Dawn, nue, gisait dans le jardin familial. Une plaie à la tête, des bijoux éparpillés autour d’elle : la scène semblait tout droit sortie d’un cambriolage qui aurait viré au drame. À l’intérieur, Andrew était retrouvé pendu à un radiateur, un bâillon coincé dans sa bouche — comme pour simuler un double homicide.
Mais très vite, les apparences se sont effondrées. L’autopsie révèle une vérité bien plus sombre : Dawn a été battue à mort, frappée avec une violence inouïe à l’aide d’un objet à la fois tranchant et contondant. Aucun signe de lutte sur Andrew, aucun vol, aucun intrus.

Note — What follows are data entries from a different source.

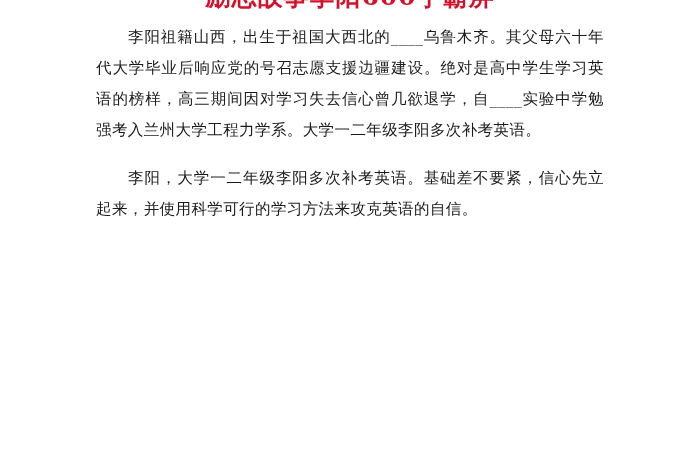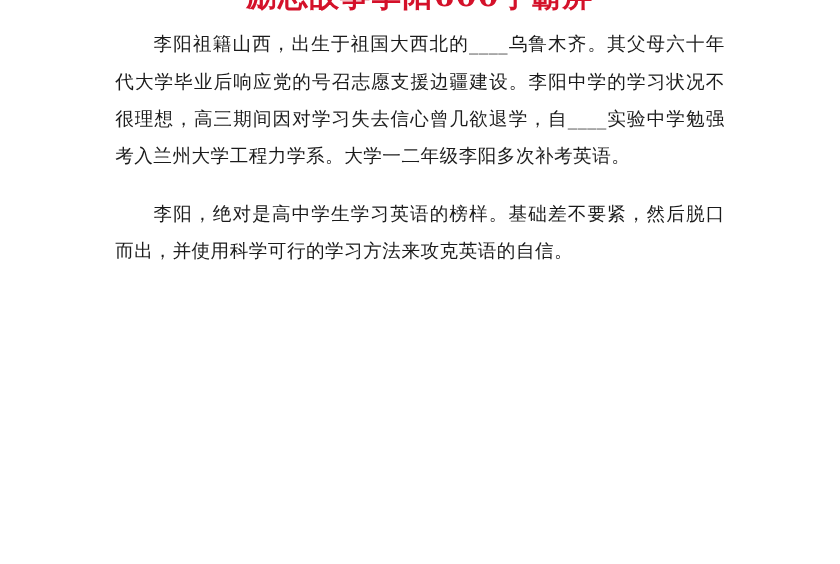--- a/index.html
+++ b/index.html
@@ -64,18 +64,18 @@
   }
 </style>
 </head>
 <body>
 
 <div class="page">
 
   <div class="doc-title">励志故事李阳600字霸屏</div>
 
   <div class="body-text">
-    <p class="para">李阳祖籍山西，出生于祖国大西北的____乌鲁木齐。其父母六十年代大学毕业后响应党的号召志愿支援边疆建设。李阳中学的学习状况不很理想，高三期间因对学习失去信心曾几欲退学，自____实验中学勉强考入兰州大学工程力学系。大学一二年级李阳多次补考英语。</p>
-    <p class="para">李阳，绝对是高中学生学习英语的榜样。基础差不要紧，然后脱口而出，并使用科学可行的学习方法来攻克英语的自信。</p>
+    <p class="para">李阳祖籍山西，出生于祖国大西北的____乌鲁木齐。其父母六十年代大学毕业后响应党的号召志愿支援边疆建设。绝对是高中学生学习英语的榜样，高三期间因对学习失去信心曾几欲退学，自____实验中学勉强考入兰州大学工程力学系。大学一二年级李阳多次补考英语。</p>
+    <p class="para">李阳，大学一二年级李阳多次补考英语。基础差不要紧，信心先立起来，并使用科学可行的学习方法来攻克英语的自信。</p>
   </div>
 
   <div class="clip-bottom"></div>
 </div>
 
 </body></html>

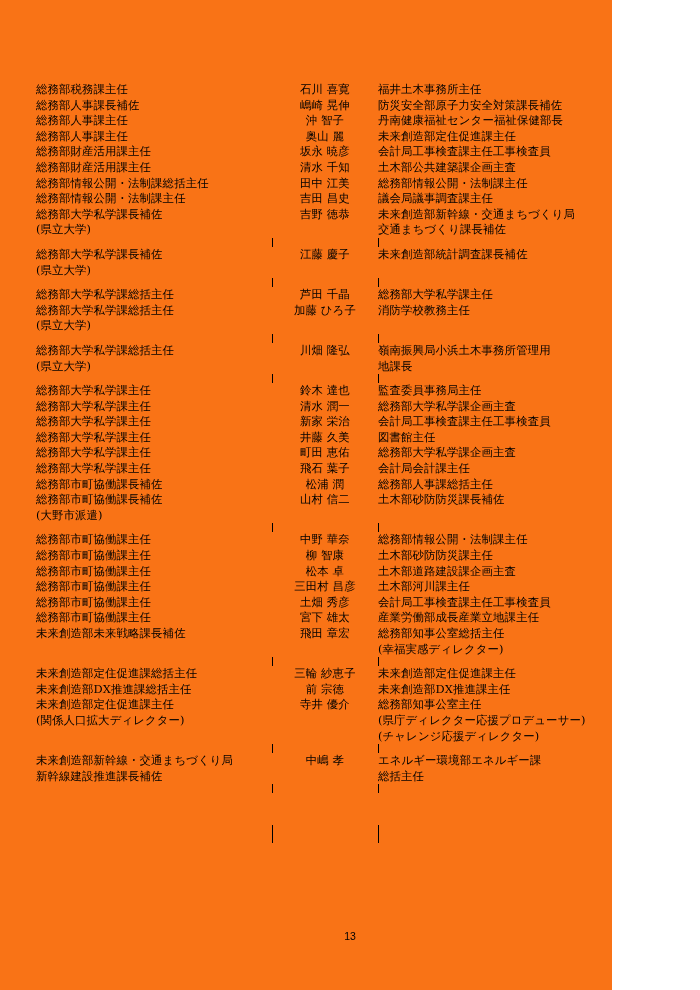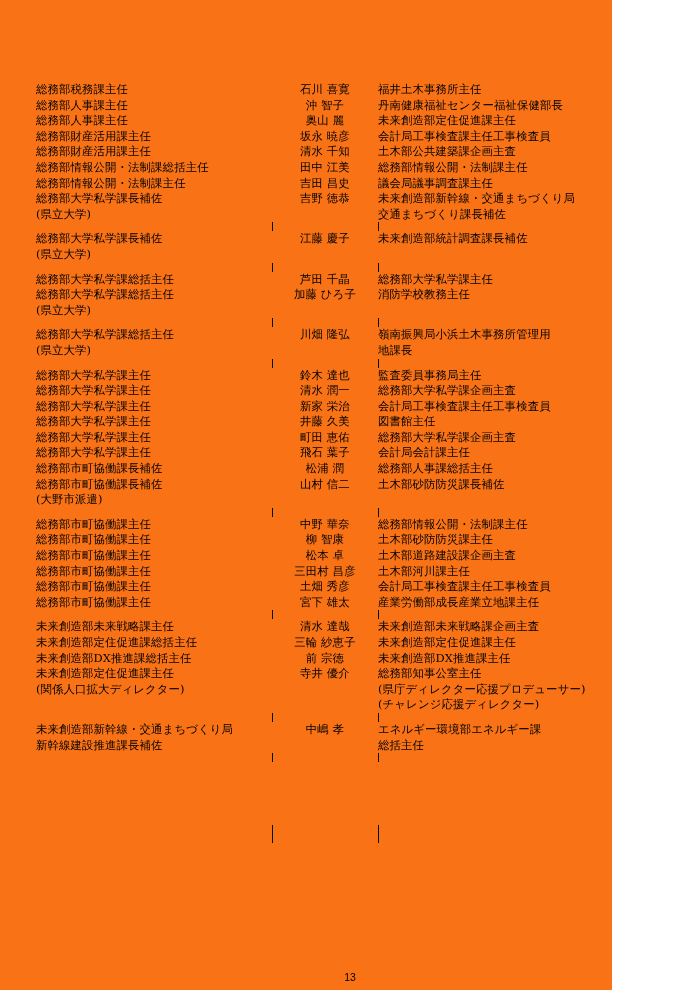--- a/index.html
+++ b/index.html
@@ -92,21 +92,20 @@
   
   #page-number {
     position: absolute;
     left: 0;
     top: 930px;
     width: 700px;
     text-align: center;
     font-size: 10.5px;
     font-family: "Liberation Sans", sans-serif;
     color: #000;
-    margin-top: 41px;
   }
 </style>
 </head>
 <body>
 
 <div id="page">
 
   <div id="roster">
     <table class="roster-table">
       <colgroup>
@@ -114,20 +113,25 @@
         <col class="c-name">
         <col class="c-oldpost">
       </colgroup>
       <tbody id="roster-body">
           <tr class="row">
             <td class="cell cell-newpost">総務部税務課主任</td>
             <td class="cell cell-name">石川  喜寛</td>
             <td class="cell cell-oldpost">福井土木事務所主任</td>
           </tr>
           <tr class="row">
+            <td class="cell cell-newpost">総務部人事課長補佐</td>
+            <td class="cell cell-name">嶋崎  晃伸</td>
+            <td class="cell cell-oldpost">防災安全部原子力安全対策課長補佐</td>
+          </tr>
+          <tr class="row">
             <td class="cell cell-newpost">総務部人事課主任</td>
             <td class="cell cell-name">沖  智子</td>
             <td class="cell cell-oldpost">丹南健康福祉センター福祉保健部長</td>
           </tr>
           <tr class="row">
             <td class="cell cell-newpost">総務部人事課主任</td>
             <td class="cell cell-name">奥山  麗</td>
             <td class="cell cell-oldpost">未来創造部定住促進課主任</td>
           </tr>
           <tr class="row">
@@ -270,29 +274,30 @@
           <tr class="row">
             <td class="cell cell-newpost">総務部市町協働課主任</td>
             <td class="cell cell-name">土畑  秀彦</td>
             <td class="cell cell-oldpost">会計局工事検査課主任工事検査員</td>
           </tr>
           <tr class="row">
             <td class="cell cell-newpost">総務部市町協働課主任</td>
             <td class="cell cell-name">宮下  雄太</td>
             <td class="cell cell-oldpost">産業労働部成長産業立地課主任</td>
           </tr>
-          <tr class="spacer">
-            <td class="cell-newpost"></td>
-            <td class="cell-name"></td>
-            <td class="cell-oldpost"></td>
-          </tr>
-          <tr class="row">
-            <td class="cell cell-newpost">未来創造部未来戦略課主任</td>
-            <td class="cell cell-name">清水  達哉</td>
-            <td class="cell cell-oldpost">未来創造部未来戦略課企画主査</td>
+          <tr class="row">
+            <td class="cell cell-newpost">未来創造部未来戦略課長補佐</td>
+            <td class="cell cell-name">飛田  章宏</td>
+            <td class="cell cell-oldpost">総務部知事公室総括主任
+(幸福実感ディレクター)</td>
+          </tr>
+          <tr class="spacer">
+            <td class="cell-newpost"></td>
+            <td class="cell-name"></td>
+            <td class="cell-oldpost"></td>
           </tr>
           <tr class="row">
             <td class="cell cell-newpost">未来創造部定住促進課総括主任</td>
             <td class="cell cell-name">三輪  紗恵子</td>
             <td class="cell cell-oldpost">未来創造部定住促進課主任</td>
           </tr>
           <tr class="row">
             <td class="cell cell-newpost">未来創造部DX推進課総括主任</td>
             <td class="cell cell-name">前  宗徳</td>
             <td class="cell cell-oldpost">未来創造部DX推進課主任</td>

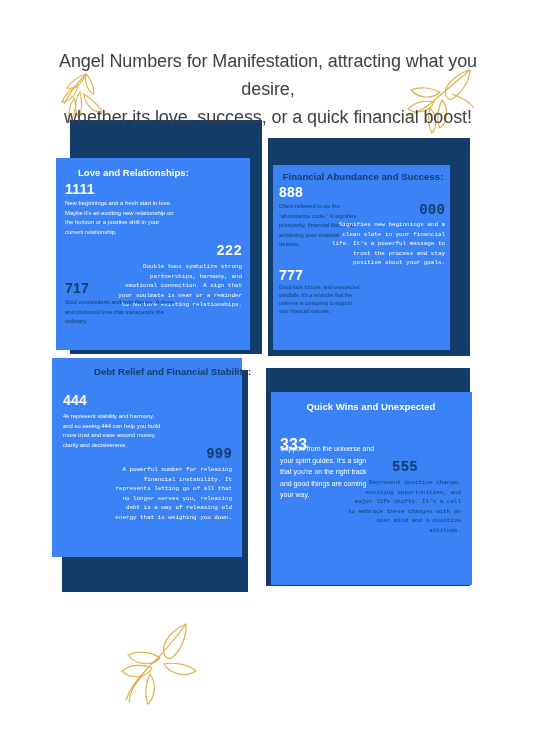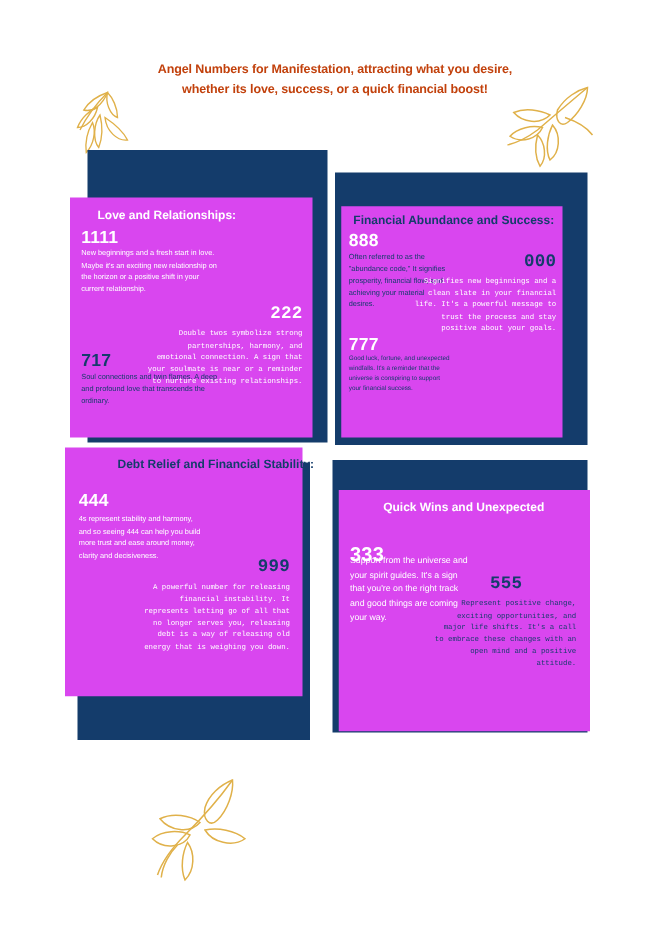--- a/index.html
+++ b/index.html
@@ -19,23 +19,23 @@
     overflow: hidden;
   }
 
   
   .title-block {
     position: absolute;
     left: 52px;
     top: 48px;
     width: 432px;
     text-align: center;
-    color: #c2410c;
-    font-weight: bold;
-    font-size: 10px;
+    color: #404040;
+    font-weight: normal;
+    font-size: 18px;
     line-height: 1.55;
     letter-spacing: -0.1px;
     z-index: 6;
   }
   .title-line { display: block; }
 
   
   .leaf {
     position: absolute;
     z-index: 2;
@@ -46,21 +46,21 @@
   .leaf-bottom { left: 112px; top: 618px; }
 
   
   .navy-panel {
     position: absolute;
     background: #143C6B;
     z-index: 3;
   }
   .teal-card {
     position: absolute;
-    background: #d946ef;
+    background: #3b82f6;
     z-index: 4;
     box-sizing: border-box;
   }
 
   
   .navy-1 { left: 70px;  top: 120px; width: 192px; height: 234px; }
   .teal-1 { left: 56px;  top: 158px; width: 194px; height: 192px; }
 
   
   .navy-2 { left: 268px; top: 138px; width: 202px; height: 218px; }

Ce que l’on pensait être un crime commis par un tiers se révèle être une mise en scène macabre. Andrew aurait tué sa femme, puis orchestré un décor mensonger pour égarer les enquêteurs, allant jusqu’à se bâillonner lui-même avant de se donner la mort.
Un drame conjugal tragique, maquillé avec soin, qui révèle une violence insoupçonnée derrière les murs d’une maison qui, de l’extérieur, avait tout pour inspirer le calme.